Please reproduce exactly the line that contains "- 下面是这个结构体的简要说明。" and every line after it through the end of the records below, adding nothing else.

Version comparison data
┄┄┄┄┄┄┄┄┄┄
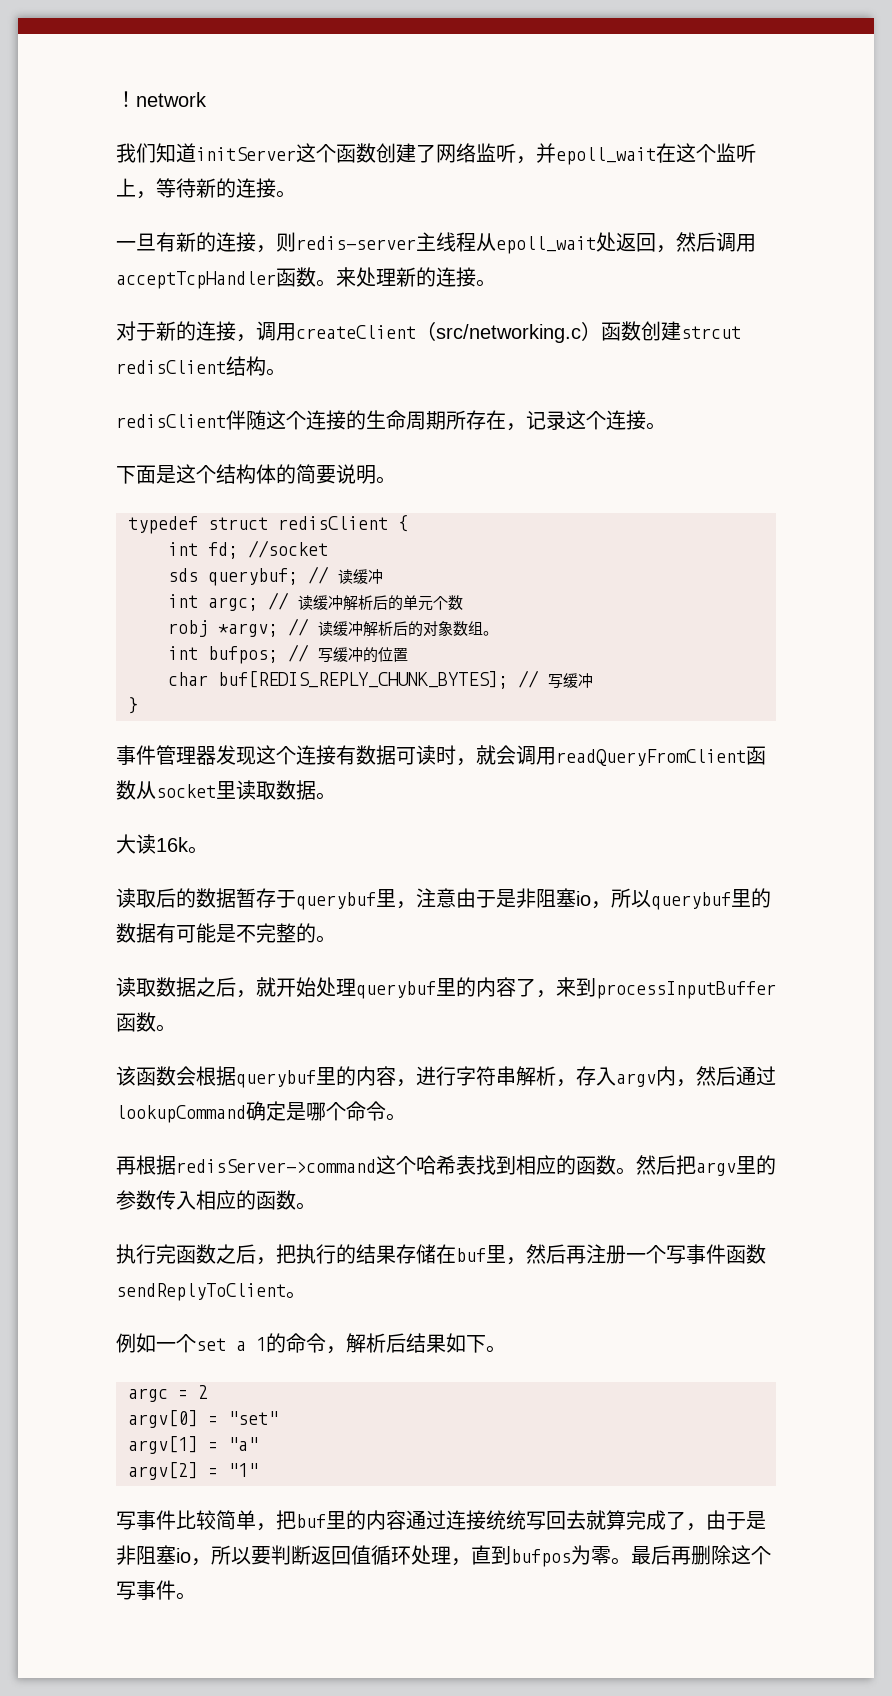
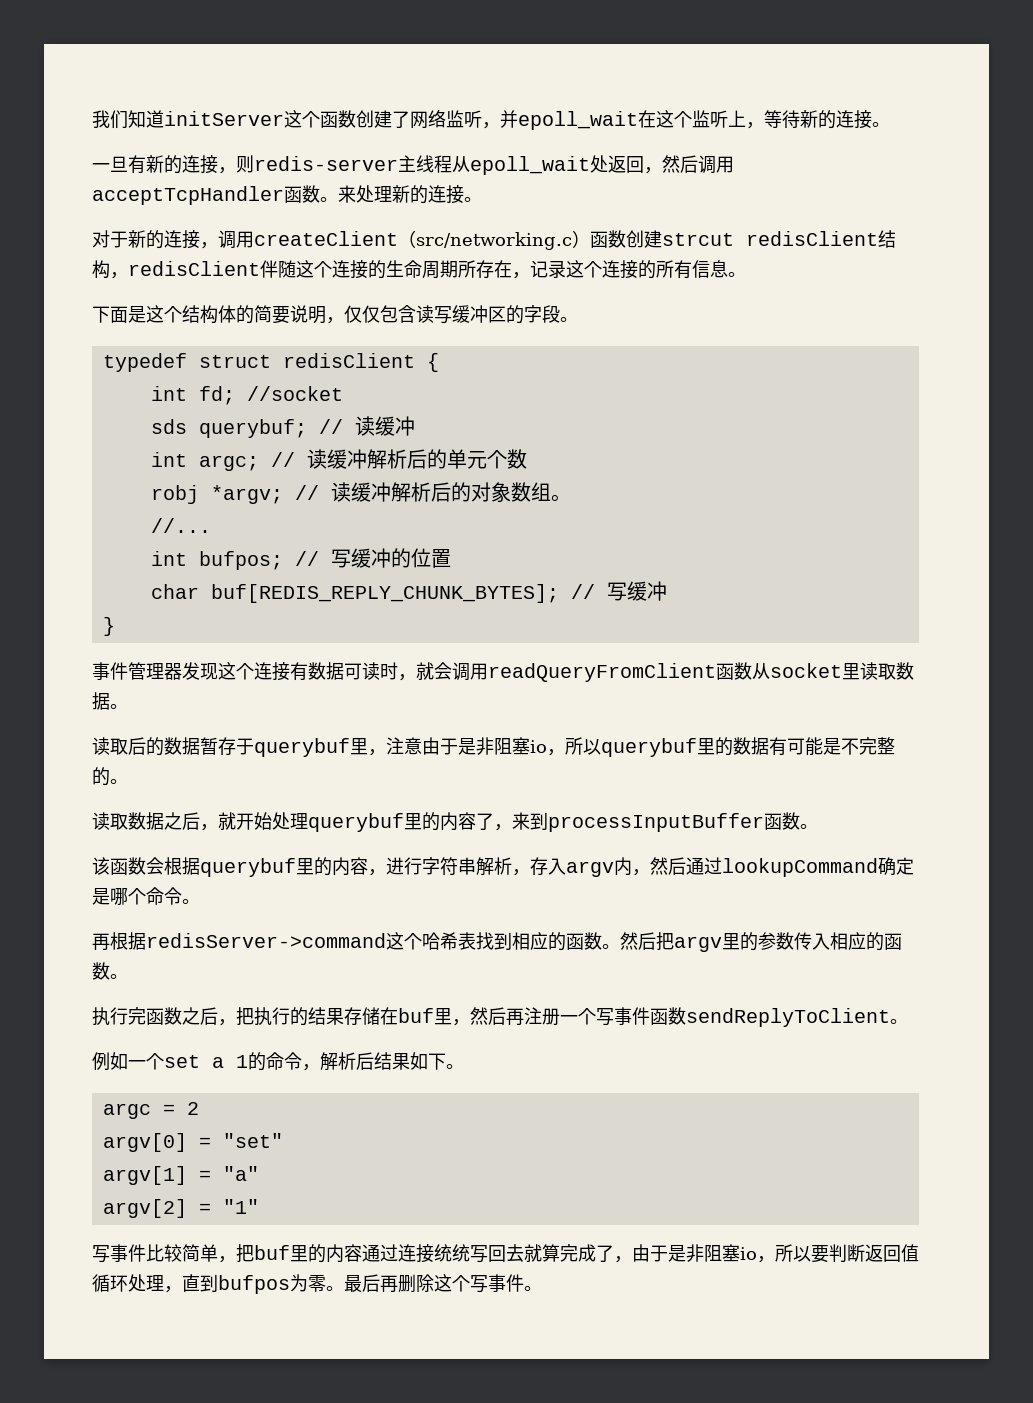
- ！network
- 对于新的连接，调用createClient（src/networking.c）函数创建strcut redisClient结构。
- redisClient伴随这个连接的生命周期所存在，记录这个连接。
+ 对于新的连接，调用createClient（src/networking.c）函数创建strcut redisClient结构，redisClient伴随这个连接的生命周期所存在，记录这个连接的所有信息。
- 下面是这个结构体的简要说明。
+ 下面是这个结构体的简要说明，仅仅包含读写缓冲区的字段。
+ //...
- 大读16k。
┄┄┄┄┄┄┄┄┄┄
- _TASK SOLUTION_
- 下面是这个结构体的简要说明。
+ 下面是这个结构体的简要说明，仅仅包含读写缓冲区的字段。
+ //...
- 大读16k。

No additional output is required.